John Cota is said to be extremely disappointed tonight and fearful of the government, after being charged in November's 58,000 gallon oil spill in the San Francisco Bay. He was the pilot of the Cosco Busan when it slammed into the bay bridge.
"We don't have to show that he intended to actually ram the bridge. What we need to show is his conduct, or his failure to act, constituted negligence," says U.S. Attorney Joseph Russoniello.
Russoniello says the government charges are misdemeanors. Specifically, the criminal complaint accuses Cota of departing the port in heavy fog, failing to proceed at a safe speed, failing to use the ship's radar while making the final approach to the bridge, and failing to verify the ship's position. Cota is the subject of numerous investigations. His attorney calls the criminal case a rush to judgment.
"We think it's premature and we think it's unwarranted. We think that this was an accident. There were lots of things involved in this and Captain Cota, in particular, was a man trying to do his job," says Cota's Attorney Jeff Bornstein.
But according to the criminal complaint, Cota violated the Federal Clean Water Act and the Migratory Bird Treaty Act, by killing three species of endangered birds. The environmental group, BayKeeper, is pleased with the charges.
"Environmental damage is something that should be addressed through our laws, and again, people who do cause environmental damage, should be held accountable for that," says Jennifer Kovecses of BayKeeper.
Six of the Cosco Busan's crew members, foreign nationals from China, are still being held in the Bay Area for questioning.
They are not perceived at his point to be targets of the investigation, but their testimony is essential to fill out the picture of what exactly went on.

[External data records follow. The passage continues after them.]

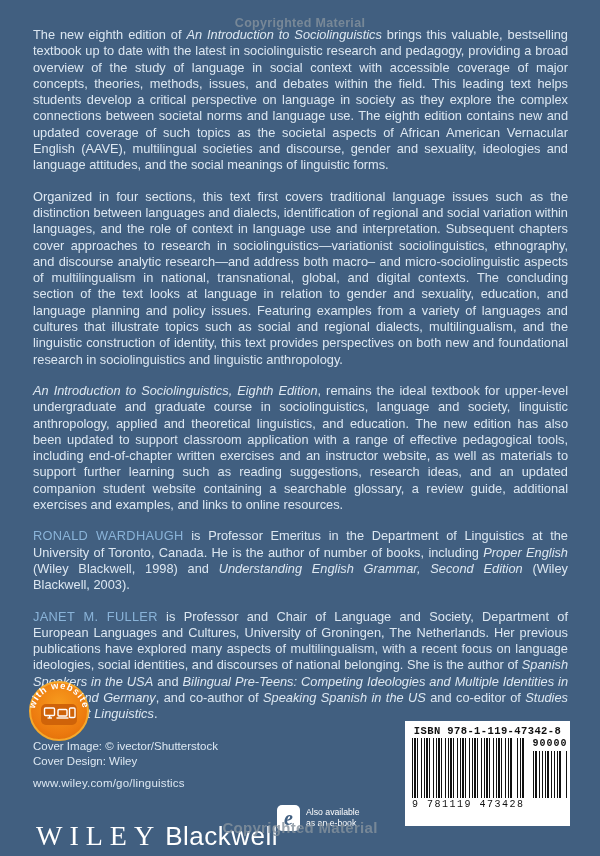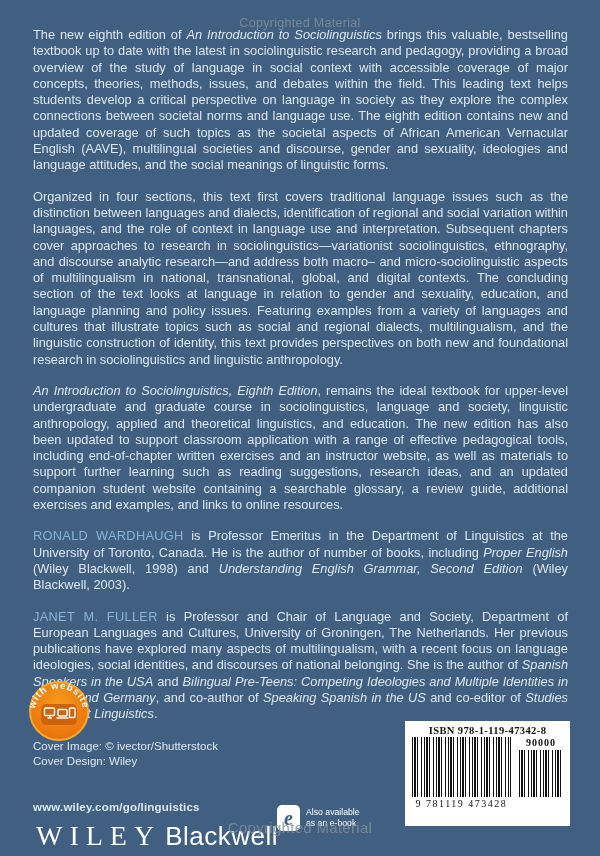"Copyrighted Material" .watermark { font-weight: normal -> bold }
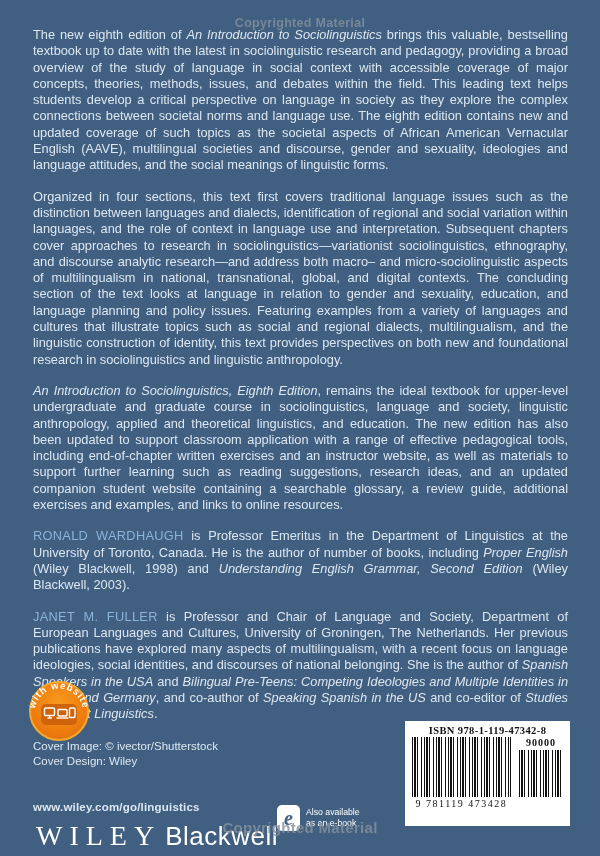"ISBN 978-1-119-47342-8" .barcode-box { font-family: Liberation Serif, serif -> Liberation Mono, monospace }
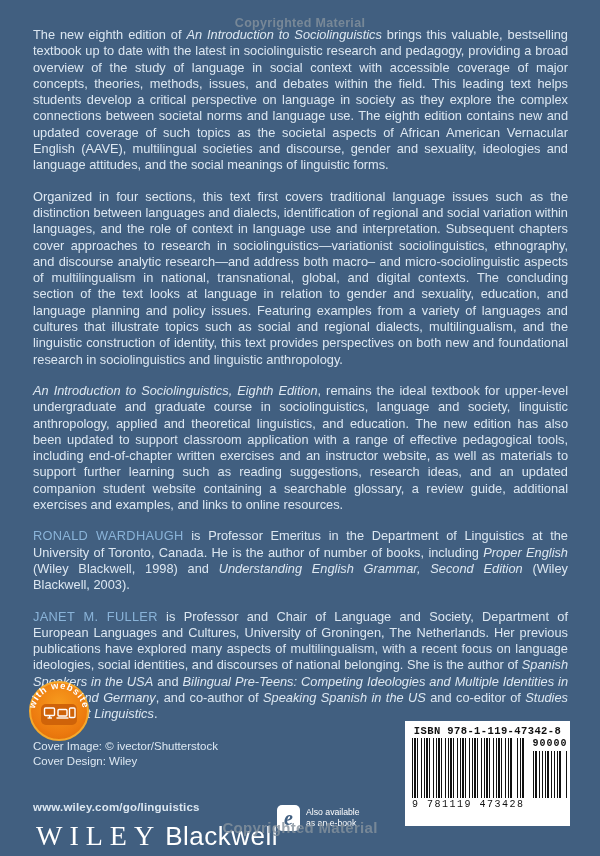"www.wiley.com/go/linguistics" .series-url { font-weight: bold -> normal; margin-top: 24px -> none }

They cant hold those folks indefinitely, so Joseph Russoniello says, the fact that that crew needs to get to its native land is one reason they need to act quickly to file these charges against Cota. Cota's Attorney says, with hearings scheduled next month in Washington before the National Transportation Safety Board, the Justice Department could have waited. If convicted, Cota faces a year-and-half behind bars and $115,000 dollars in fines.